The results from combining enfortumab vedotin with pembrolizumab have been striking. In the large EV-302 trial, patients receiving the combination lived a median of 33.8 months, compared to 15.9 months for patients on traditional chemotherapy. That’s more than double the survival time, with a 49% reduction in the risk of death. These results have made the combination a new standard of care for advanced bladder cancer.
What Treatment Looks Like
Enfortumab vedotin is given as a 30-minute intravenous infusion on days 1, 8, and 15 of a 28-day cycle. That means three infusion visits over three weeks, followed by a week off before the cycle repeats. Treatment continues as long as the cancer responds and side effects remain manageable. When combined with pembrolizumab, both drugs are given on the same day, with enfortumab vedotin administered first.
Side Effects to Expect
Because enfortumab vedotin delivers a chemotherapy drug (MMAE) inside cancer cells, it still causes side effects, though the profile looks different from traditional chemotherapy. The most common issues involve the skin, nerves, and blood sugar.
Skin Reactions
Skin problems are one of the hallmark side effects. Most are mild to moderate: rashes, dry skin, and itching. In a retrospective review, roughly 1% of patients developed severe skin reactions initially suspected to be Stevens-Johnson syndrome, though further evaluation pointed to alternative diagnoses. When skin toxicity does occur, it’s typically managed with topical or oral steroids, antihistamines, and moisturizers. In some cases, treatment may be paused, the dose adjusted, or the drug discontinued depending on severity.
Nerve Damage
Peripheral neuropathy, a tingling, numbness, or pain in the hands and feet, is the most frequent significant side effect. Between 50% and 65% of patients experience some degree of neuropathy, depending on whether they’re receiving enfortumab vedotin alone or in combination. Most cases are mild to moderate, but 3% to 8% of patients develop severe neuropathy. For mild cases, treatment continues at the same dose. If symptoms reach a moderate level and recur, the dose is reduced. Severe neuropathy means stopping the drug permanently, because nerve damage from MMAE can be slow to reverse.
Blood Sugar Spikes
About 10% of patients experience elevated blood sugar at some point during treatment, and 6% develop high-grade hyperglycemia requiring intervention. This can happen even in people without a history of diabetes. Regular blood sugar monitoring during treatment helps catch this early.

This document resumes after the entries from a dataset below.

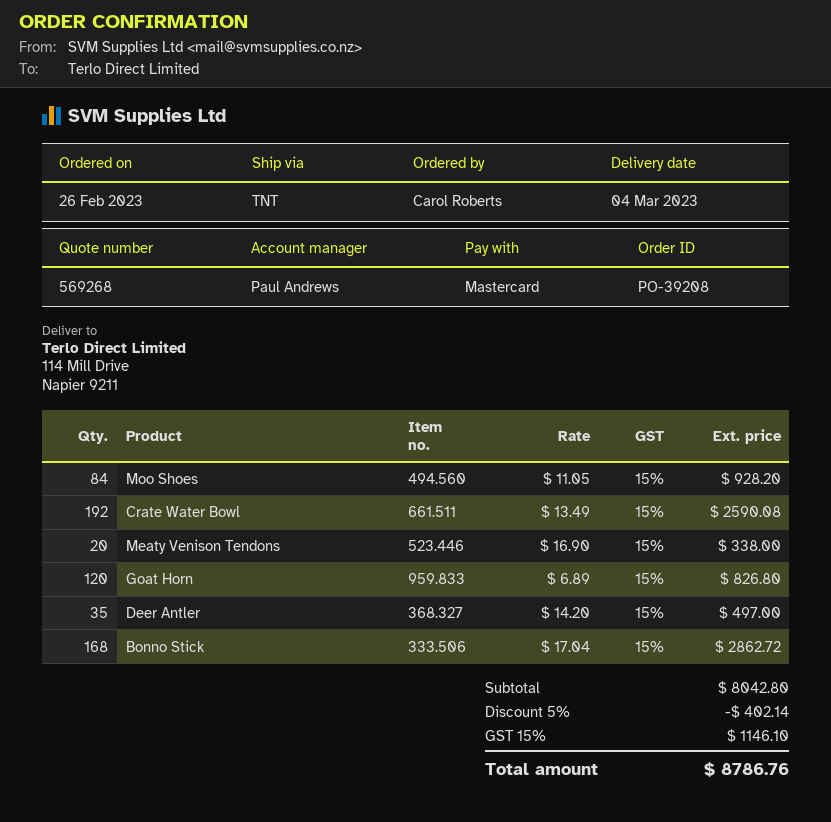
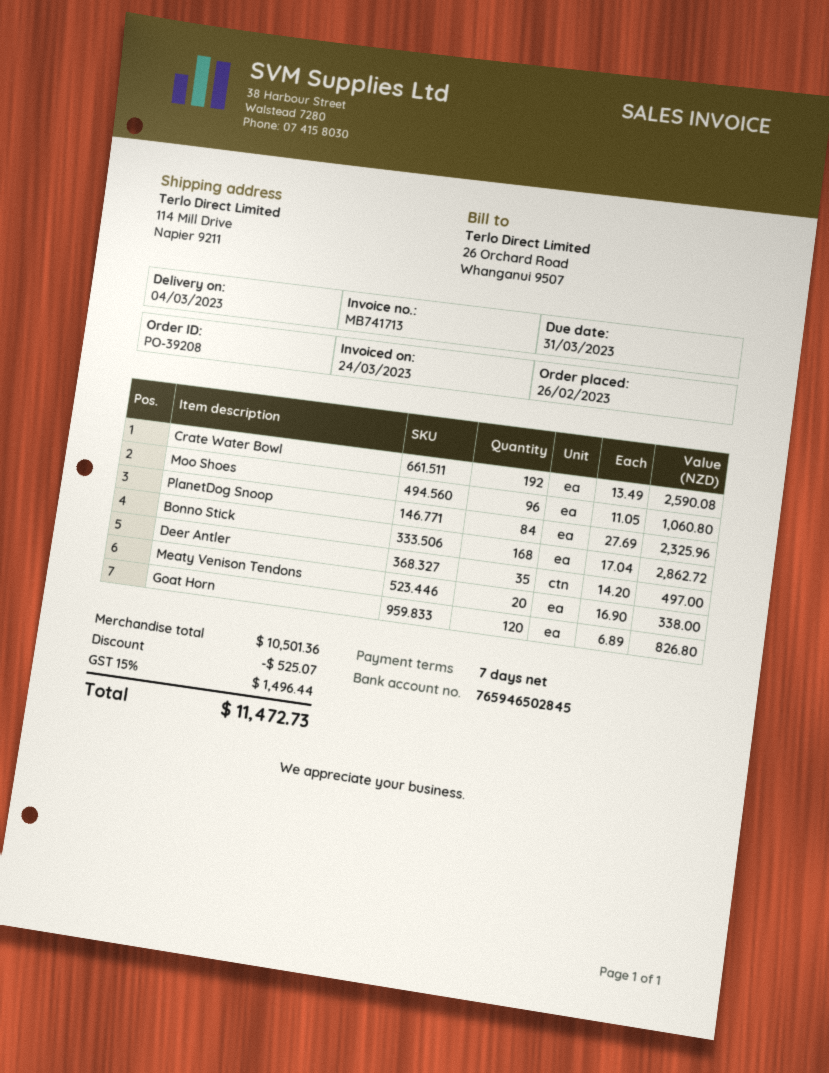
Moo Shoes: 84 x 11.05 = 928.20 -> 96 x 11.05 = 1060.80
PlanetDog Snoop: none -> 84 x 27.69 = 2325.96
subtotal: 8042.80 -> 10501.36
discount: 402.14 -> 525.07
tax: 15% = 1146.10 -> 15% = 1496.44
total: 8786.76 -> 11472.73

Why the Classification Matters
Whether you consider enfortumab vedotin “chemotherapy” depends on how broadly you define the term. It carries a traditional chemotherapy drug as its payload, so it’s not entirely separate from chemotherapy. But the delivery system is fundamentally different. The antibody targeting means less collateral damage to healthy cells, a different side effect profile, and in the case of bladder cancer, significantly better outcomes than conventional chemotherapy alone.

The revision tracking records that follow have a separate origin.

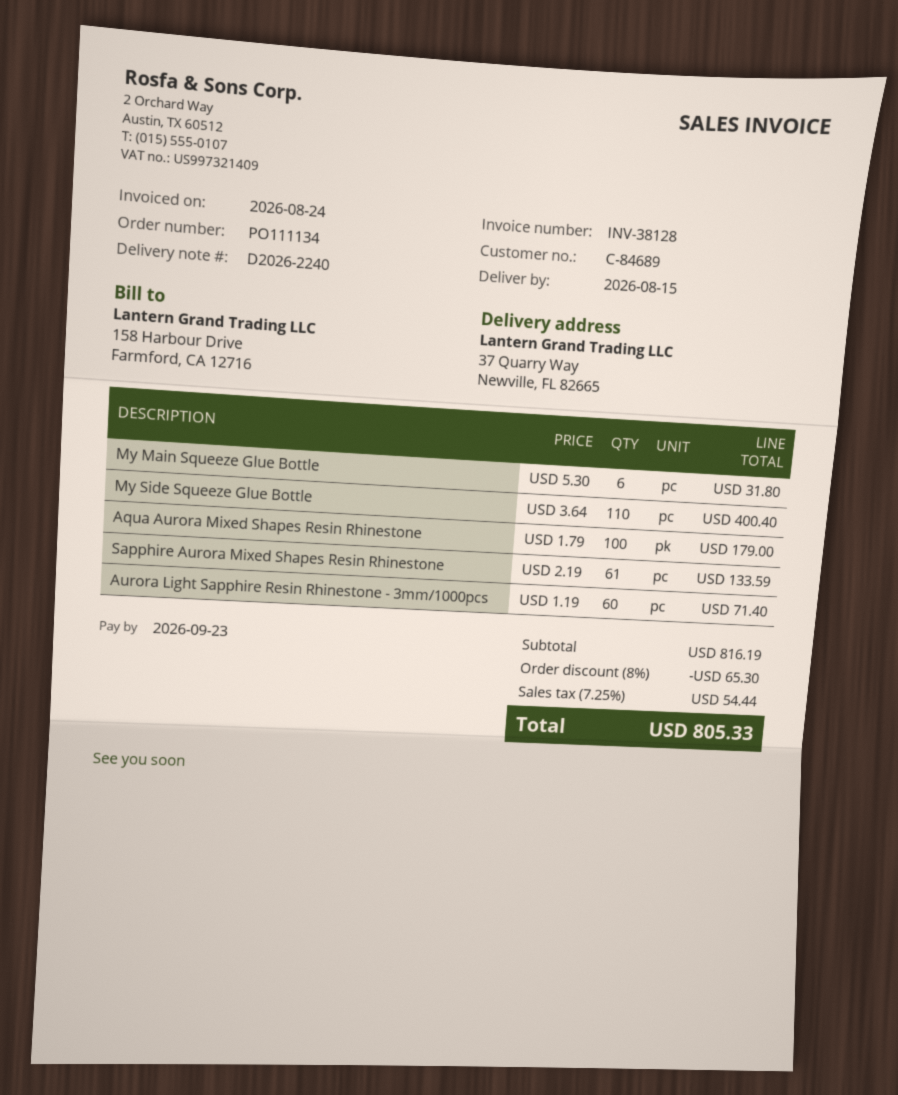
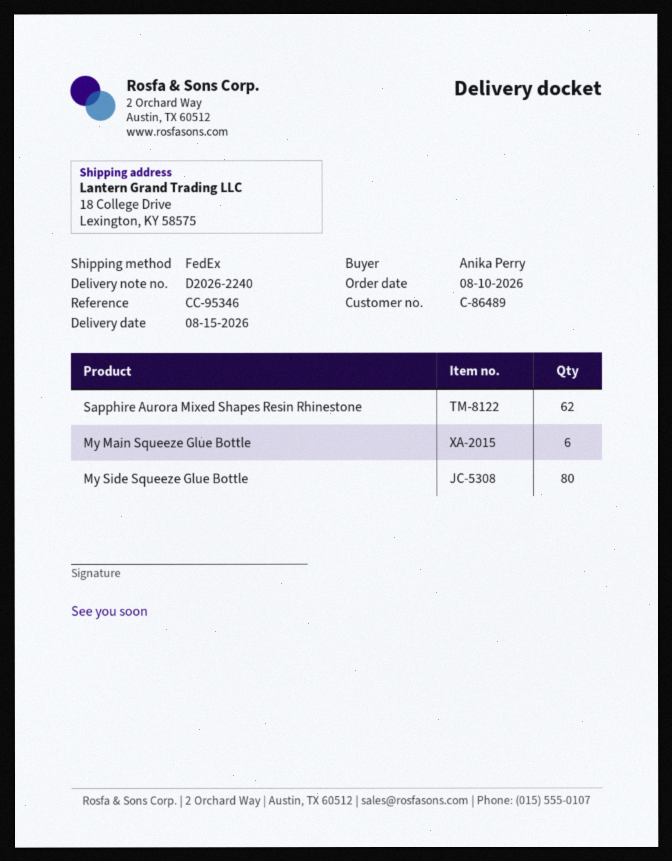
customer number: C-84689 -> C-86489
ship to: 37 Quarry Way, Newville, FL 82665 -> 18 College Drive, Lexington, KY 58575
My Side Squeeze Glue Bottle: 110 -> 80
Aqua Aurora Mixed Shapes Resin Rhinestone: 100 -> none
Sapphire Aurora Mixed Shapes Resin Rhinestone: 61 -> 62
Aurora Light Sapphire Resin Rhinestone - 3mm/1000pcs: 60 -> none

If you’re being offered enfortumab vedotin and wondering whether you’ll experience the classic chemotherapy side effects like severe nausea, hair loss, and immune suppression, the answer is that this drug has its own distinct set of challenges. Neuropathy and skin reactions take center stage rather than the bone marrow suppression and GI distress that define older chemotherapy regimens. It’s a targeted therapy that happens to use a chemotherapy molecule as its weapon, delivered with far more precision than an IV drip of chemotherapy alone could achieve.